10

We are attempting to use fixed windows on an Apache Beam pipeline (using DirectRunner). Our flow is as follows:

  1. Pull data from pub/sub
  2. Deserialize JSON into Java object
  3. Window events w/ fixed windows of 5 seconds
  4. Using a custom CombineFn, combine each window of Events into a List<Event>
  5. For the sake of testing, simply output the resulting List<Event>

Pipeline code:

    pipeline
                // Read from pubsub topic to create unbounded PCollection
                .apply(PubsubIO
                    .<String>read()
                    .topic(options.getTopic())
                    .withCoder(StringUtf8Coder.of())
                )

                // Deserialize JSON into Event object
                .apply("ParseEvent", ParDo
                    .of(new ParseEventFn())
                )

                // Window events with a fixed window size of 5 seconds
                .apply("Window", Window
                    .<Event>into(FixedWindows
                        .of(Duration.standardSeconds(5))
                    )
                )

                // Group events by window
                .apply("CombineEvents", Combine
                    .globally(new CombineEventsFn())
                    .withoutDefaults()
                )

                // Log grouped events
                .apply("LogEvent", ParDo
                    .of(new LogEventFn())
                );

The result we are seeing is that the final step is never run, as we don't get any logging.

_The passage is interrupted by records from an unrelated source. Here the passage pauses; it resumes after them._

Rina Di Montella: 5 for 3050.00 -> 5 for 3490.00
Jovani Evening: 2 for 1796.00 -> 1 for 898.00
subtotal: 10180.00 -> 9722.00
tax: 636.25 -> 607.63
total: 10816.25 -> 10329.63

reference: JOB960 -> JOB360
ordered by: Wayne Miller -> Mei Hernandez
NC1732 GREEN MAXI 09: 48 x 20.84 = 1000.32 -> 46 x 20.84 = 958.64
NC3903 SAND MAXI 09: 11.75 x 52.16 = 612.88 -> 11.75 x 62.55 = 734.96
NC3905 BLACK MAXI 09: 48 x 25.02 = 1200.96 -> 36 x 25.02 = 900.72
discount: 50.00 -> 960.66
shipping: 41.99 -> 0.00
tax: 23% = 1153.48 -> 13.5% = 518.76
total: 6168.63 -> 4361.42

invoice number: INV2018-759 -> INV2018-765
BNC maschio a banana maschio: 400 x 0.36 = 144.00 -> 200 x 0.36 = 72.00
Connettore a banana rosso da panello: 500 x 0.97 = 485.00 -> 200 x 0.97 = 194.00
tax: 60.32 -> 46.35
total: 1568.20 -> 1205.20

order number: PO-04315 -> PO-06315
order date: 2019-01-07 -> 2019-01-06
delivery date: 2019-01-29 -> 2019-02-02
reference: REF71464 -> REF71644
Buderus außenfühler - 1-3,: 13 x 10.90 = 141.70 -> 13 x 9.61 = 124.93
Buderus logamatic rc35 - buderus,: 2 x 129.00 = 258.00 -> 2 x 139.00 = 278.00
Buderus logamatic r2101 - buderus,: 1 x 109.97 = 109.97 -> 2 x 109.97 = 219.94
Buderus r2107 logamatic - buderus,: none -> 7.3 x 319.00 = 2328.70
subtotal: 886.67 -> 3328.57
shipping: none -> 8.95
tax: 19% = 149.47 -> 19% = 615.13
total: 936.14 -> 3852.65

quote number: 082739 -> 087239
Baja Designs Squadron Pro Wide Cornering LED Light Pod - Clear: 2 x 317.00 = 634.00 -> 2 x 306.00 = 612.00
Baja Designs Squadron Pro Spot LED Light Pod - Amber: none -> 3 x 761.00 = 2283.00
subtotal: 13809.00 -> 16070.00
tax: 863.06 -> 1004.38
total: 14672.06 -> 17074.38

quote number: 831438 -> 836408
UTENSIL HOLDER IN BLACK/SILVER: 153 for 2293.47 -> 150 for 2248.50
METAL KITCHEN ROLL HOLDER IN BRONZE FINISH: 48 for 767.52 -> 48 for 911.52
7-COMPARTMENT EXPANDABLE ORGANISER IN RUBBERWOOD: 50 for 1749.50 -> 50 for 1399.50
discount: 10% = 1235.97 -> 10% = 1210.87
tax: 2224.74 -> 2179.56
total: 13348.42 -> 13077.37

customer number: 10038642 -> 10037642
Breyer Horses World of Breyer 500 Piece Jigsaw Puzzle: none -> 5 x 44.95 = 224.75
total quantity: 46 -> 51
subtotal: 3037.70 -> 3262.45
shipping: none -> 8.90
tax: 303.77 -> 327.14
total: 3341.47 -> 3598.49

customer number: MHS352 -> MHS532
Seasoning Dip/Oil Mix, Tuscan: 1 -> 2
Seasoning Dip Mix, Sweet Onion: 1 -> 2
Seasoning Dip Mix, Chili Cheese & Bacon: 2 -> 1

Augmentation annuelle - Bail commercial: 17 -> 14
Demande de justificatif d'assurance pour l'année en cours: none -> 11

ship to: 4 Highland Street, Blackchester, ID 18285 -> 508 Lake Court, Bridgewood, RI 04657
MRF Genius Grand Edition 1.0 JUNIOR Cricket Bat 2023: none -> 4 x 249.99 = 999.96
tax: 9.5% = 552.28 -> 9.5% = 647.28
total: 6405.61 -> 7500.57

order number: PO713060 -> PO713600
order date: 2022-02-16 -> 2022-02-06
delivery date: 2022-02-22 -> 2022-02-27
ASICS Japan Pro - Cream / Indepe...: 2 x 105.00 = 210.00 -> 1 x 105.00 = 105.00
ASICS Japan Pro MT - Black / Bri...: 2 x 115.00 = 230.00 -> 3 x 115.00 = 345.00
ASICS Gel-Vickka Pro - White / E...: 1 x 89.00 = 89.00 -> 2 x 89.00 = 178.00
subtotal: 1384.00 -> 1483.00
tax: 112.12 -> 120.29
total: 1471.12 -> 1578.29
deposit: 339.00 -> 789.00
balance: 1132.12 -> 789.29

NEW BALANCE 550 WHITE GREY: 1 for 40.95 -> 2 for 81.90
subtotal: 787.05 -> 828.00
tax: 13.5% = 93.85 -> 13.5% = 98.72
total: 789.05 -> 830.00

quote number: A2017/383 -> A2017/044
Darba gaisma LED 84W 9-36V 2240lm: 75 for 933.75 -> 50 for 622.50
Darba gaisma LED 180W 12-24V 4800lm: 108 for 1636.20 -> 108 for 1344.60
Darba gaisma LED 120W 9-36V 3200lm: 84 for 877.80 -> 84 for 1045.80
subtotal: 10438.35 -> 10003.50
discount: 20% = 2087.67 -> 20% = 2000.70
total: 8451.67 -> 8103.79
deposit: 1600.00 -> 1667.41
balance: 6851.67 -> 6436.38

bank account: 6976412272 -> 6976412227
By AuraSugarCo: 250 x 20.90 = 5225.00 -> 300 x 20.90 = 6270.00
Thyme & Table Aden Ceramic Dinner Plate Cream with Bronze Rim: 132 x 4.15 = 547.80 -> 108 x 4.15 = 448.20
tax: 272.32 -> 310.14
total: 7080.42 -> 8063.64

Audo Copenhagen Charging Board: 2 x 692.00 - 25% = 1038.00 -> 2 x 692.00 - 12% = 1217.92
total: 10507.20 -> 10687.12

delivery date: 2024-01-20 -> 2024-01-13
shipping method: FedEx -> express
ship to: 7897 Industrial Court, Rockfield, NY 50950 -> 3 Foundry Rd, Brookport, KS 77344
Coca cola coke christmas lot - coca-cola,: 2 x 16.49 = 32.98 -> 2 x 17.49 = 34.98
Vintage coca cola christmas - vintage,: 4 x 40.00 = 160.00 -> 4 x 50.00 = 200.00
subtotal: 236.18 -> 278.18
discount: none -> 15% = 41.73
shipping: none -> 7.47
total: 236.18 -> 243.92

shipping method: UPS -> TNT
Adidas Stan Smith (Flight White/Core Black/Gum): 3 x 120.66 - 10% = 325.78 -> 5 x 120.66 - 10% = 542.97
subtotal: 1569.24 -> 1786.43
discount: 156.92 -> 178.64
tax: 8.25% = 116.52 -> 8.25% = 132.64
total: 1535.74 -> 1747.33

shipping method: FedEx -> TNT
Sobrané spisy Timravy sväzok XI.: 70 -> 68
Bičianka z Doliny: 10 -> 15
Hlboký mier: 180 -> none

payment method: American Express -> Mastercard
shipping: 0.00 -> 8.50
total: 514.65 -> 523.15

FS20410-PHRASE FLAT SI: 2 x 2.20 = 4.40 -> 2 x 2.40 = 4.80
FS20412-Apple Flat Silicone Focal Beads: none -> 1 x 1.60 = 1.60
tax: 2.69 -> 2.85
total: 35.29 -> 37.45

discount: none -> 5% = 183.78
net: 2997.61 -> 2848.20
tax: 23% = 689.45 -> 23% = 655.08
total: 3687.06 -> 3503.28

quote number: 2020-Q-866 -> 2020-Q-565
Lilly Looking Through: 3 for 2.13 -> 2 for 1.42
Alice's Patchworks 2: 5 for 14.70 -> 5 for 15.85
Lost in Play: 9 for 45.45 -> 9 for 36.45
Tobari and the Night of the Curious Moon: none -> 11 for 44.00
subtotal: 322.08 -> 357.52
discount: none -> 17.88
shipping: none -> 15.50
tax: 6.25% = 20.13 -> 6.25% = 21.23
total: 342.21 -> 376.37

Also, we have added System.out.println("***") in each method of our custom CombineFn class, in order to track when these are run, and it seems they don't run either.

Is windowing set up incorrectly here? We followed an example found at https://beam.apache.org/documentation/programming-guide/#windowing and it seems fairly straightforward, but clearly there is something fundamental missing.

Any insight is appreciated - thanks in advance!

Chris Staikos
  • 1,150
  • 10
  • 24
  • To answer your question, yes the windowing is set up correctly here. Make sure you have elements coming through Pub-Sub, by simply printing them on `ParseEventFn()`. The major thing is, did you use `pipeline.run()` to actually run the pipeline ? As you said nothing got printed. – Bibek Adhikari May 17 '17 at 16:08
  • Sorry, should have provided more context - I am already printing events in `ParseEventFn` and they are coming through - I am also using `pipeline.run()` to run the pipeline. I did add a trigger and this is causing the windows to emit events, which is good news - it looks like the windowing is based on event time (rather than processing time) and the windows don't know when to emit results w/o a trigger. – Chris Staikos May 17 '17 at 16:50

1 Answers1

13

Looks like the main issue was indeed a missing trigger - the window was opening and there was nothing telling it when to emit results. We wanted to simply window based on processing time (not event time) and so did the following:

.apply("Window", Window
    .<Event>into(new GlobalWindows())
    .triggering(Repeatedly
        .forever(AfterProcessingTime
            .pastFirstElementInPane()
            .plusDelayOf(Duration.standardSeconds(5))
        )
    )
    .withAllowedLateness(Duration.ZERO).discardingFiredPanes()
)

Essentially this creates a global window, which is triggered to emit events 5 seconds after the first element is processed. Every time the window is closed, another is opened once it receives an element. Beam complained when we didn't have the withAllowedLateness piece - as far as I know this just tells it to ignore any late data.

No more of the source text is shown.